The skin of a newborn baby is very soft and thin, and remains so for quite a while. Contact with hard cloth can cause an inflammation of the skin, and an infection can easily develop in the affected areas. To prevent these problems you must carefully and regularly take care of your baby’s skin. When a baby is born, his or her skin still cannot perform it’s basic protective functions, and sweat glands do not work effectively enough. Young moms are not usually warned about this in the hospital, so after discharge, and even in the hospital, they swaddle their children even at temperatures as warm as 75-80ºF. As a result of this, sudamen develops, which doctors do not consider a disease.
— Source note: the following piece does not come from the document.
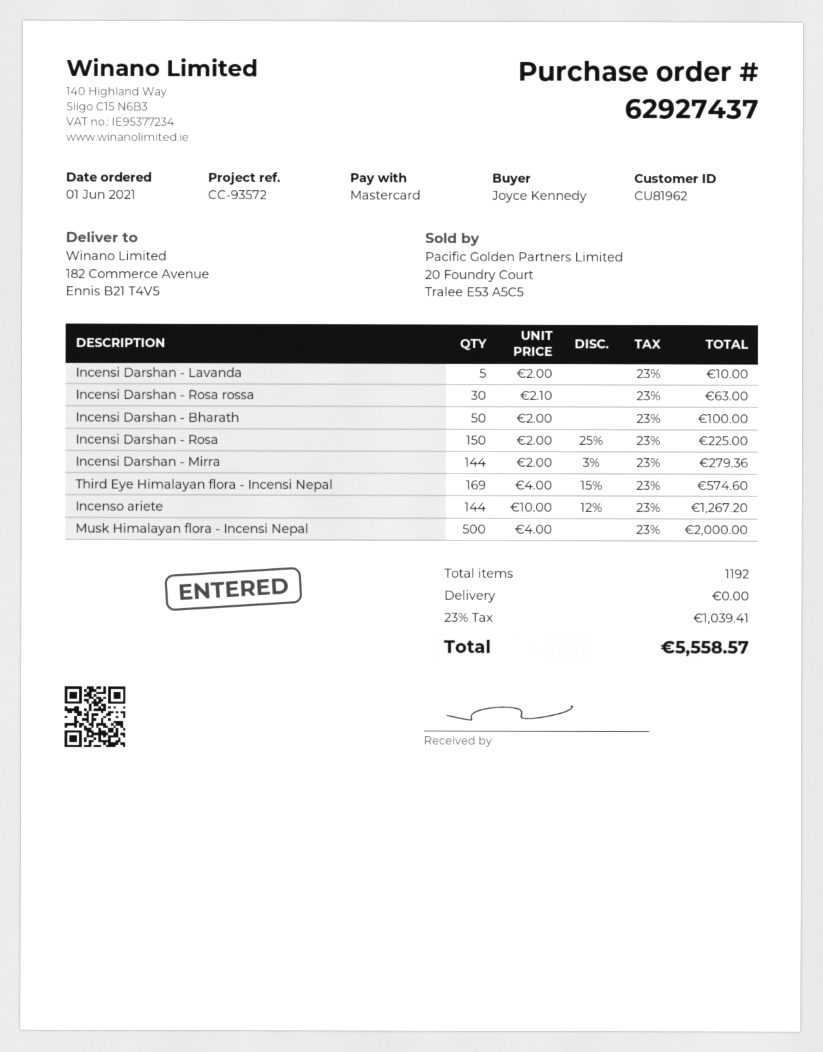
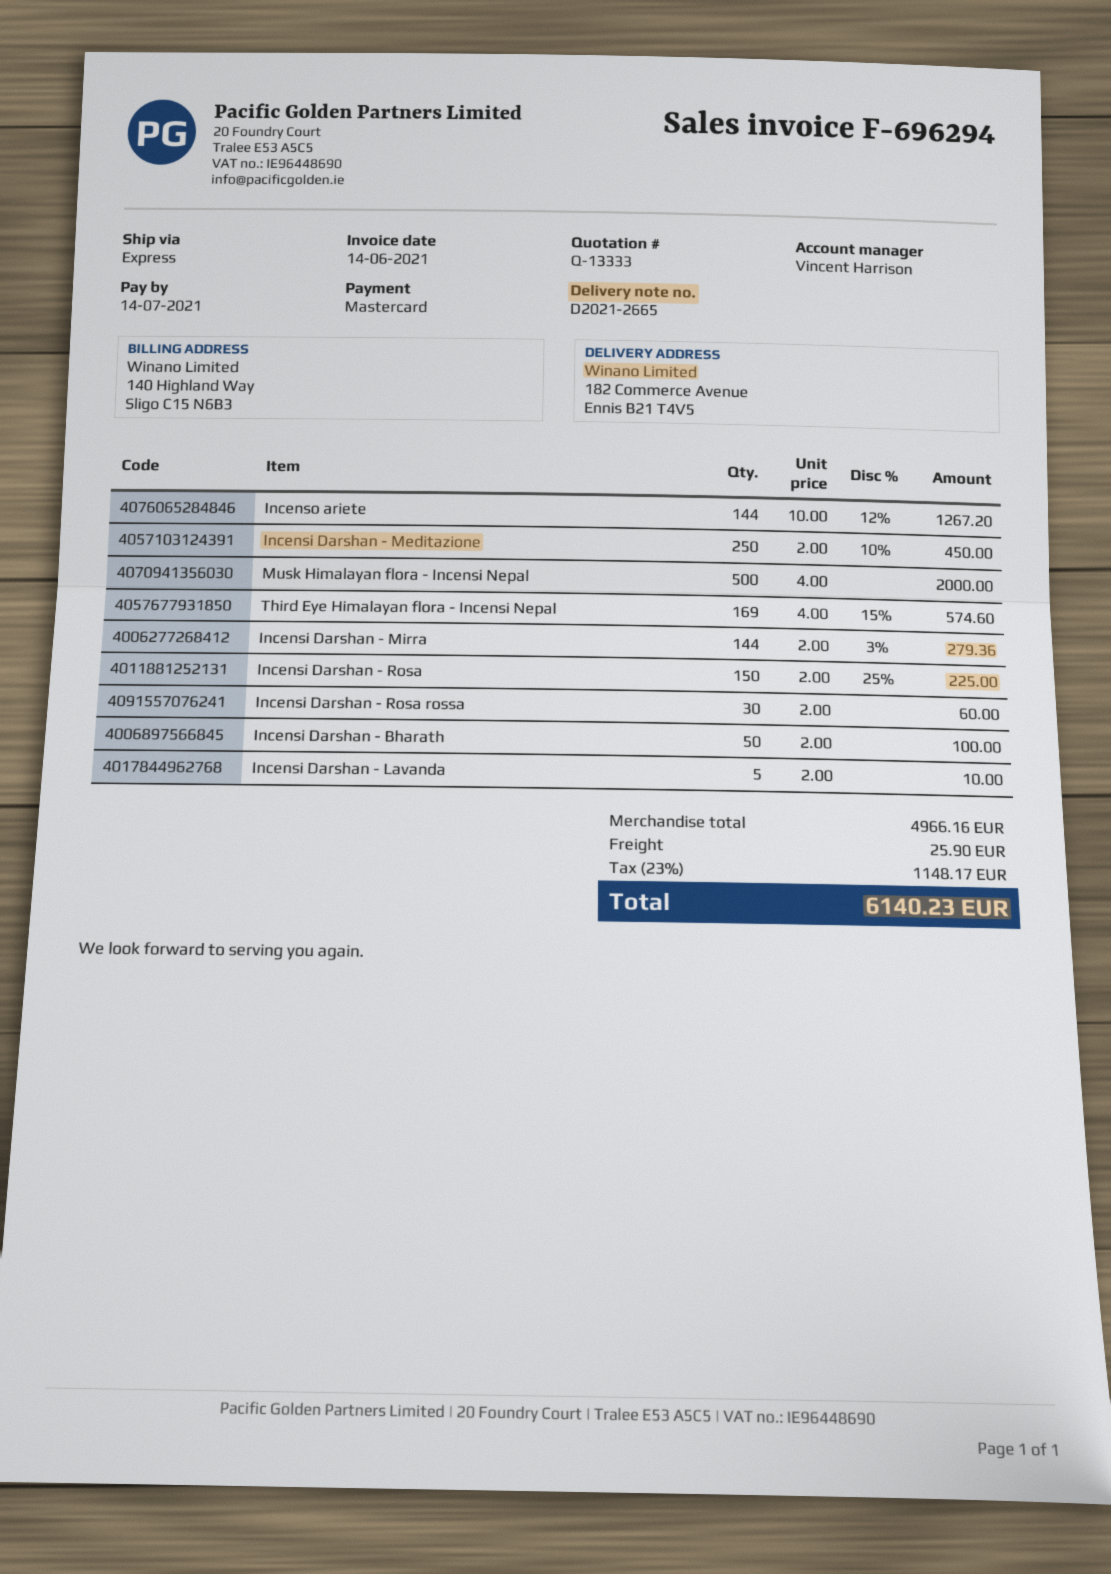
Incensi Darshan - Rosa rossa: 30 x 2.10 = 63.00 -> 30 x 2.00 = 60.00
Incensi Darshan - Meditazione: none -> 250 x 2.00 - 10% = 450.00
shipping: 0.00 -> 25.90
tax: 23% = 1039.41 -> 23% = 1148.17
total: 5558.57 -> 6140.23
What is Prickly Heat Like in Infants?
Prickly heat, also called miliaria, develops as a small rash of tiny red knobs or blisters that can appear anywhere on the body of the child: behind the ears, on the face, abdomen, buttocks, arms and behind the knees. This happens after babies and children sweat a lot in the summer months, causing their sweat glands to become blocked since they are not yet fully developed.
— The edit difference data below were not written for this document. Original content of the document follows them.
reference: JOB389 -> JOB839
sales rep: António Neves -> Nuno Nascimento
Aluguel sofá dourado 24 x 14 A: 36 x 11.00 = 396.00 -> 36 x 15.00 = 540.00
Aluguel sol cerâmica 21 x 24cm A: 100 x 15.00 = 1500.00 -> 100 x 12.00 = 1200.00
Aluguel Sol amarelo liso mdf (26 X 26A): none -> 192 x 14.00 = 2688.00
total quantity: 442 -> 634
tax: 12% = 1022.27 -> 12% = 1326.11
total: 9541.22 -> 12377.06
Sudamen may look slightly different: sometimes it appears as spots of pink-red, sometimes there is redness and pimples filled with liquid—these are easily damaged and covered with a thin crust. Most often newborns who were born in the summer suffer from such a trouble. But there are cases when the rash attacks older children, though, again, only in hot and humid weather.
How Do You Prevent Rash and Pimples?
• Dress your baby in clothes made of natural fabrics—preferably cotton and flannel. These fabrics have good absorption, so the baby’s skin will be dry even when the weather is very hot and humid.
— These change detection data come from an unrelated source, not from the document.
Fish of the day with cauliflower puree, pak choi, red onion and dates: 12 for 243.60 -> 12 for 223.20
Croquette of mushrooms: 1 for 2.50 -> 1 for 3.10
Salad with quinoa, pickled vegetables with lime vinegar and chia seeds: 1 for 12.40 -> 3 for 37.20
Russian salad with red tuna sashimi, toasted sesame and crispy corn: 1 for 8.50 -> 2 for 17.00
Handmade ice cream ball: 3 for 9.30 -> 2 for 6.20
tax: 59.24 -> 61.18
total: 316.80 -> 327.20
• When indoors, use an air conditioner or a fan. But be careful to not set these near your baby!
• Frequently check and change your baby’s diapers.
• Ventilate the room as often as possible.
• Do not swaddle your baby! At a temperature over 70ºF, the baby is most likely not cold.
• Use water-based hypoallergenic cosmetics.
• Do not use cream on the rash caused by prickly heat.
• Several times a day completely undress the baby and give the skin 10 minutes to “breathe.”
• If sudamen is still there, then you may need to start medical treatment…
Steps to Treat Prickly Heat.
It is quite easy to get rid of this problem:
• Before bathing in the tub, add a little dash of potassium permanganate, this has a drying effect.
• If there are pimples and the child is restless, it means that he or she is concerned about the itching. Chamomile decoction helps soothe the skin. Brew it in a water bath in the proportions written on the package and wipe the affected area of skin 5-10 minutes before bathing.
• After bathing and using the powder, you need to wipe all of the skin folds. Remember, the powder will only aggravate prickly heat if you do not follow the basic rules of skin care.
• Many moms also use soda solution. Before bathing, wipe the skin area with the visible rash with this solution: (1st.l. soda, 1 tbsp. boiled water).
• Sudamen often appears in children during diseases that are accompanied by fever. Once the child recovers, the problem will disappear.
IMPORTANT! If the house temperature is normal, you regularly care for baby’s skin, and the rash does not go away, be sure to consult your pediatrician, because the cause of the rash can be quite different. For example, it can be atopic dermatitis, which is a common skin disease that children often get during their first year of life.